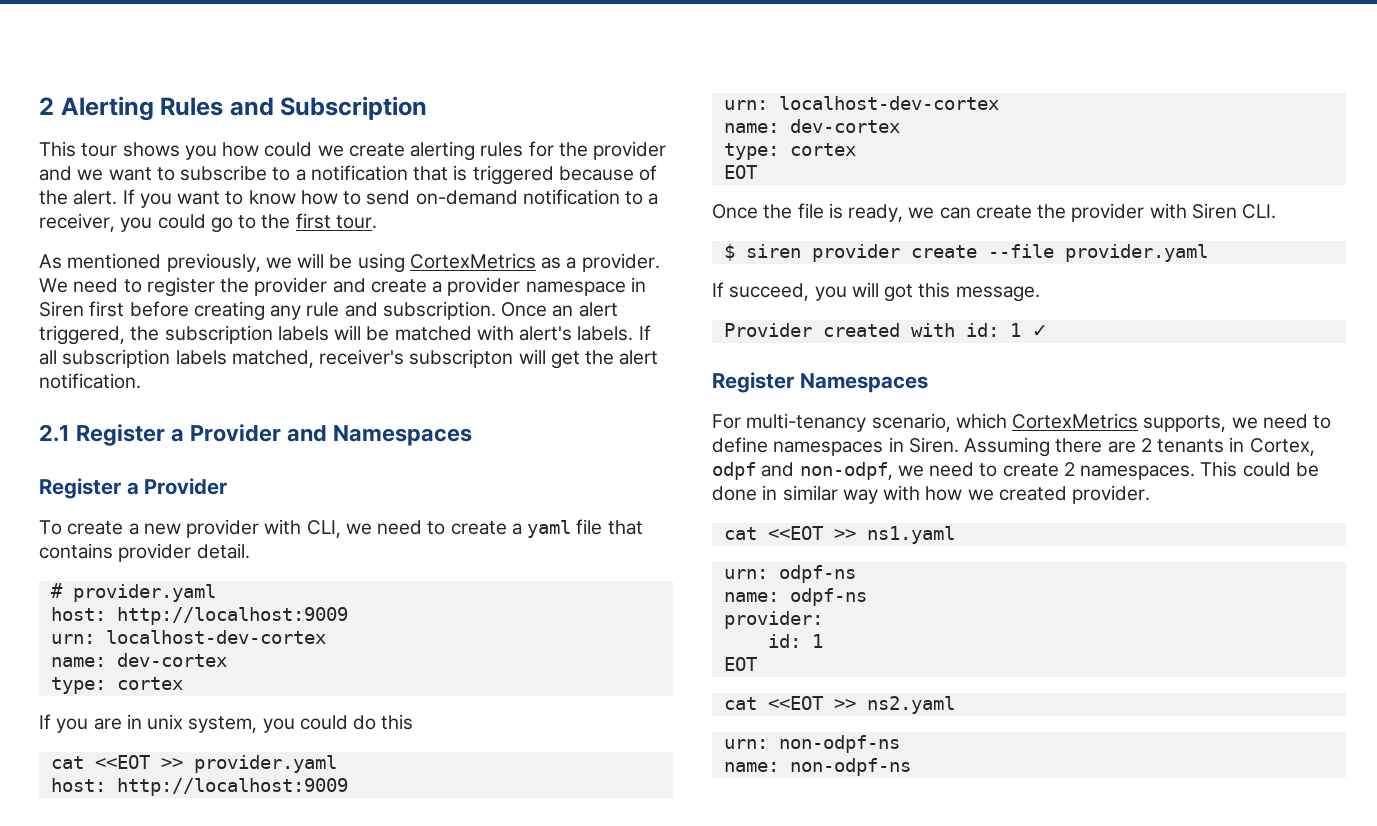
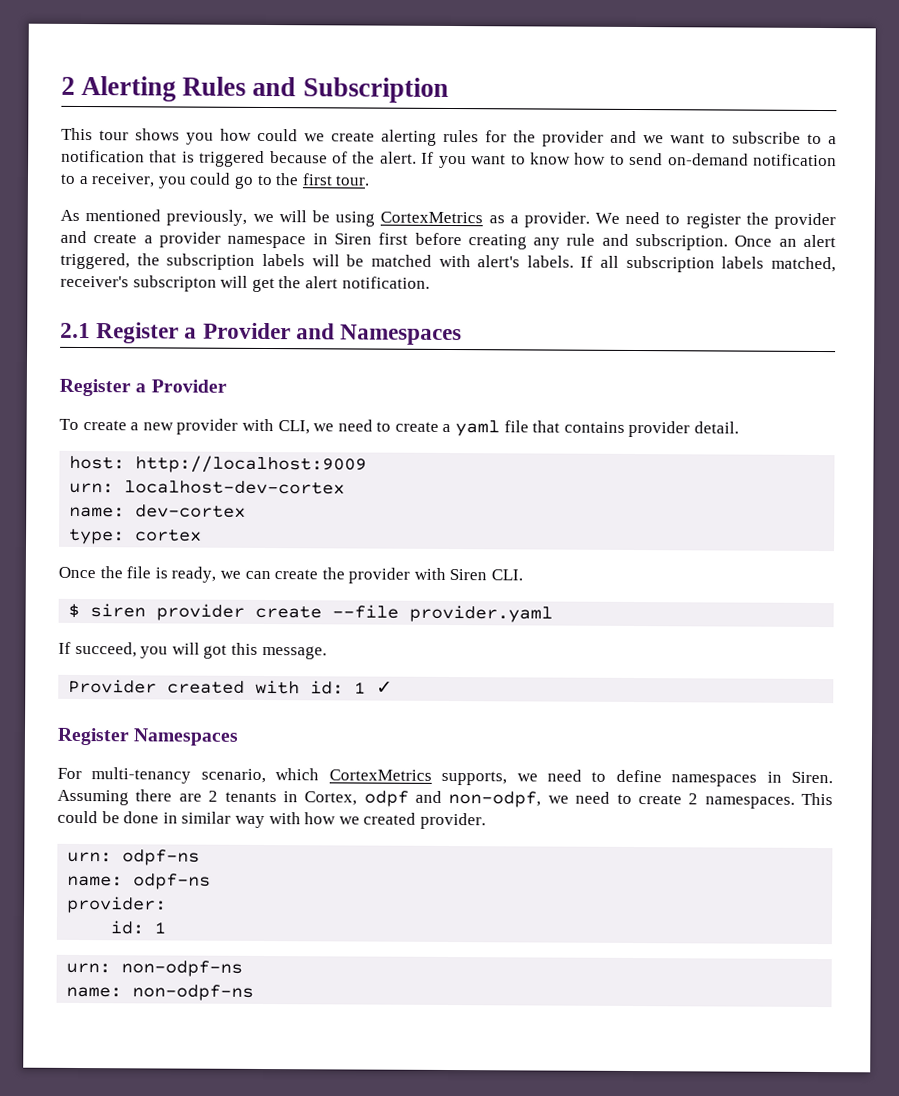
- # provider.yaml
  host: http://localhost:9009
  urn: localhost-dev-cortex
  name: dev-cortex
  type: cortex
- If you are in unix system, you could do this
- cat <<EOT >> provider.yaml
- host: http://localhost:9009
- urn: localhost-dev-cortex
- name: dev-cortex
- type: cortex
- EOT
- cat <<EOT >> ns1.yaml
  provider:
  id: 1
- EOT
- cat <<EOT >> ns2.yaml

Work request: The answer consists of the records repeated exactly, without any images.

Result of this task:
- # provider.yaml
  host: http://localhost:9009
  urn: localhost-dev-cortex
  name: dev-cortex
  type: cortex
- If you are in unix system, you could do this
- cat <<EOT >> provider.yaml
- host: http://localhost:9009
- urn: localhost-dev-cortex
- name: dev-cortex
- type: cortex
- EOT
- cat <<EOT >> ns1.yaml
  provider:
  id: 1
- EOT
- cat <<EOT >> ns2.yaml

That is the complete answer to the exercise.